Poet Kenneth Goldsmith once called archiving the folk art of the digital age. Whether it’s in the form of a Spotify playlist or a portable hard drive filled with Rule34, archiving is a creative act which allows regular people (i.e., people who don’t attach words like “artist” or “auteur” to their name) to express their tastes and sensibilities using the raw materials of cyberspace. As Goldsmith writes, “Like quilting, archiving employs the obsessive stitching together of many small found pieces into a larger vision, a personal attempt at ordering a chaotic world.”
And while Goldsmith makes no mention of Wikis, I think the plethora of fan Wikis that populate the Internet today count as a form of folk art. Movies, cartoons, video games, book series, soft drinks—almost every intellectual property has a fandom, and almost every fandom has a Wiki. These Wikis are more than amateur encyclopedias—they’re a testament to the obsessiveness of 21st-century culture.

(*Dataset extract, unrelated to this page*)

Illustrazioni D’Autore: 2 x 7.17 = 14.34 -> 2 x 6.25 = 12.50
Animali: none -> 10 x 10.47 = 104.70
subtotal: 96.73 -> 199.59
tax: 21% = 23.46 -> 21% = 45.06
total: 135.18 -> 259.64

I’m a bit ashamed to admit how much time I’ve spent poring over Wikis for Mountain Dew, Star Trek, Digimon, The Wizard of Oz, etc. Reading Wikis for hours on end may sound pointless and downright torturous (even the best Wikis are plagued with spelling mistakes, grammatical errors, and tediously written diatribes about minutiae only the most die-hard of fans would care about) but every fan Wiki showcases the dedication and eccentricity of their respective fandoms, and for that I salute them.
Take, for example, this article for the character Blu from the animated film series Rio. Rio is a fun family flick, but it’s not what I’d call complex. The plot, characters, morals—they’re all simple, since it’s a movie made for children. But the article’s author writes about Blu in such exhaustive detail that you’d think they were writing about King Lear or the history of Constantinople. The article’s trivia section (word count: approx. 1600) tells you anything you’d ever want to know about this feathered fella, from his dislike of Brazil nuts to his interactions with every character in the film, no matter how brief or inconsequential.

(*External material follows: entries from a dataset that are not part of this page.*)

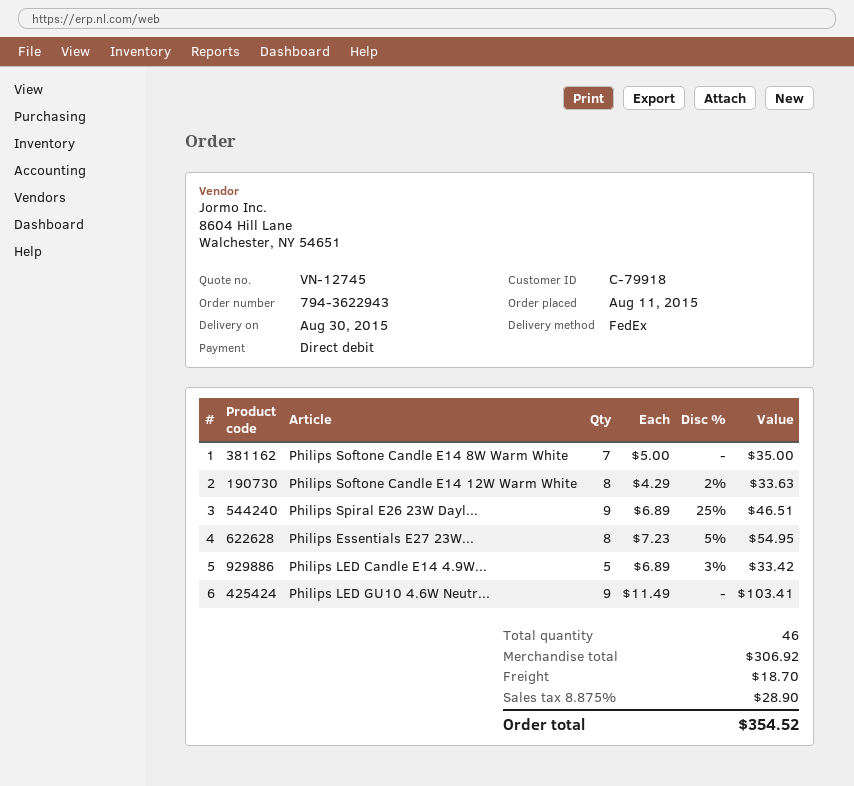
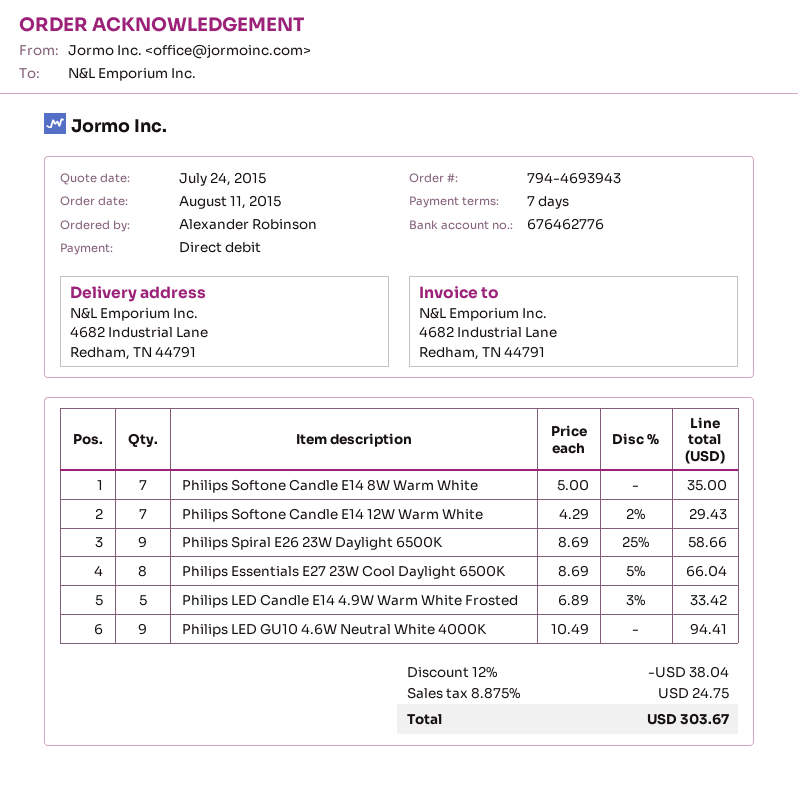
order number: 794-3622943 -> 794-4693943
Philips Softone Candle E14 12W Warm White: 8 x 4.29 - 2% = 33.63 -> 7 x 4.29 - 2% = 29.43
Philips Spiral E26 23W Dayl...: 9 x 6.89 - 25% = 46.51 -> 9 x 8.69 - 25% = 58.66
Philips Essentials E27 23W...: 8 x 7.23 - 5% = 54.95 -> 8 x 8.69 - 5% = 66.04
Philips LED GU10 4.6W Neutr...: 9 x 11.49 = 103.41 -> 9 x 10.49 = 94.41
discount: none -> 12% = 38.04
shipping: 18.70 -> none
tax: 8.875% = 28.90 -> 8.875% = 24.75
total: 354.52 -> 303.67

But my favorite part is the Quotes section. Usually, a Quotes section will contain a character’s most notable pieces of dialogue, but this article includes every word Blu has ever uttered in every piece of Rio media ever made, from the films to the junior novels. This Quotes section clocks in at an intimidating 4,600 words. The author probably spent hours consuming and re-consuming every piece of Rio media, meticulously transcribing each scene. Reading this article is both unnerving and heartening—unnerving because of the author’s mania for a blue CGI parrot, and heartening because of the author’s obvious love for the franchise, no matter how unhealthy that love may be.
A lot of people wouldn’t call an article like this art, but I disagree. If Marcel Duchamp could scribble his name on a urinal and call it art, and if Kenneth Goldsmith can turn a database of traffic reports into a poetry collection, then why can’t this article be art? We live in a fragmented, obsessive, information-saturated world. Wikis (especially the weird ones) capture this ethos better than any other form of media I know of. The amount of time and dedication it takes to create an article like this (or any Wiki article, really) demonstrates a level of sincerity which I think is severely lacking in the realm of arts and letters today. Whenever “fine” or “serious” art finds itself stagnating or wallowing in its own cynicism (people who call themselves “artists” or “auteurs” have a nasty habit of doing this), it’s usually the role of folk art and outsider art to freshen things up and dig us out.